The Meaning of Nothing

Blog Administrator | Address Quality, Analyzing Data, Analyzing Data Quality, Data Management, Data Quality | , , ,

By David Loshin

What does it mean when a data element has a null value? In my previous posts, I sort of suggested that the data value was “not available” but that is a bit presumptive. At earlier stages in my data career, I spent a lot of time thinking about the meaning of a null value, and considering the reasons that a data element’s value was missing. Here are some ideas I have proposed:

• The data element does have a value in real life, but the person entering the data does not know the value. As an example, the application might ask for a customer’s fax number, but person entering the data did not know what the fax number was.

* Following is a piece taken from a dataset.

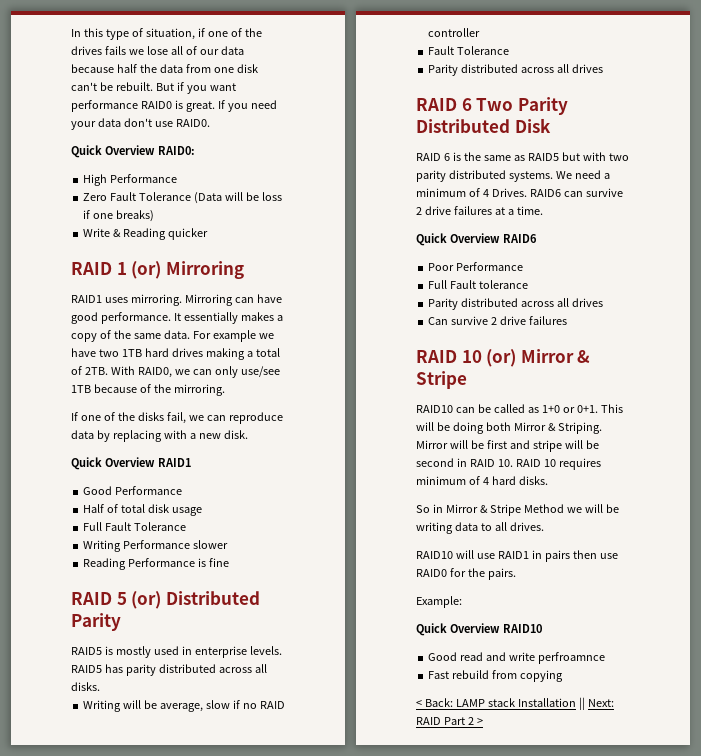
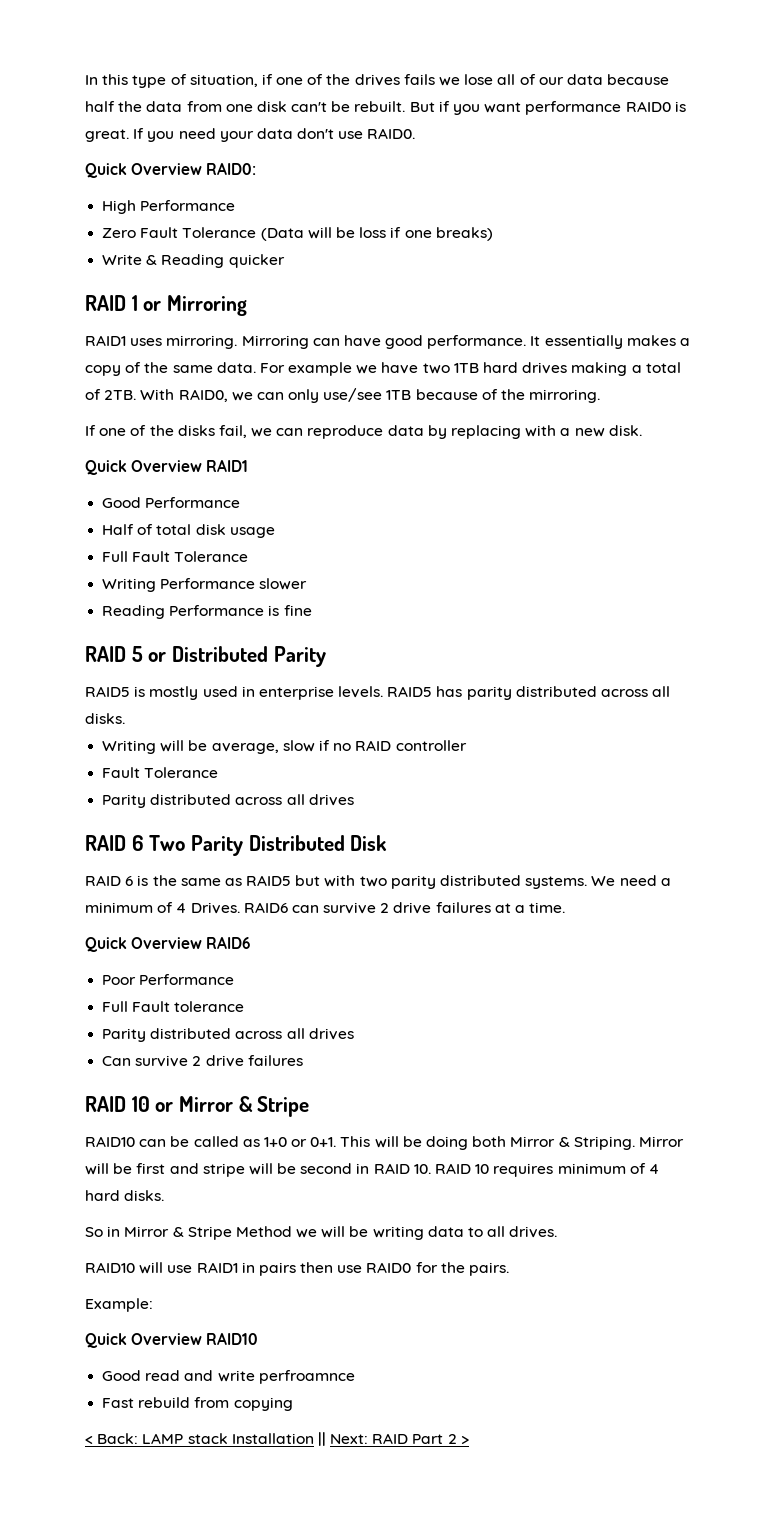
[131,261,162,279] (or) -> [143,301,162,311] or
[131,591,162,609] (or) -> [148,652,167,662] or
[486,349,517,367] (or) -> [155,1102,174,1112] or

• The person entering the data does not know if the data element really has a value. This might be an alternate to the previous item, in which the person was asked for a customer’s fax number and did not know whether the customer had a fax number.

• The data element really does not have a value, such as if the customer really did not have a fax number.

• The data element does not yet have a value. This occurs a lot in practice, such as when a record is created to allow a new customer to purchase a product and the order is put through before the customer has been assigned a customer ID.

• The choices for entering a value were not valid. I was alerted to a scenario in which a Canadian person was not able to do an online order for downloading software because the system required the customer to enter a 5-digit postal code, but Canadian postal codes are 6 characters long.

• The data element’s value was incorrect and had to be removed until the correct value was found.

The more I thought about the use cases, it occurred to me that the absence of a value is much more perplexing than an incorrect value or an untimely value. In those sort of cases, the knowledge of the flaw is basically known, and that can help is mitigation.

But for incomplete data, the data models usually don’t have a way to capture the reason for the missing value as part of the record. So while incompleteness is one of the easier types of issues to identify, it is also difficult to resolve.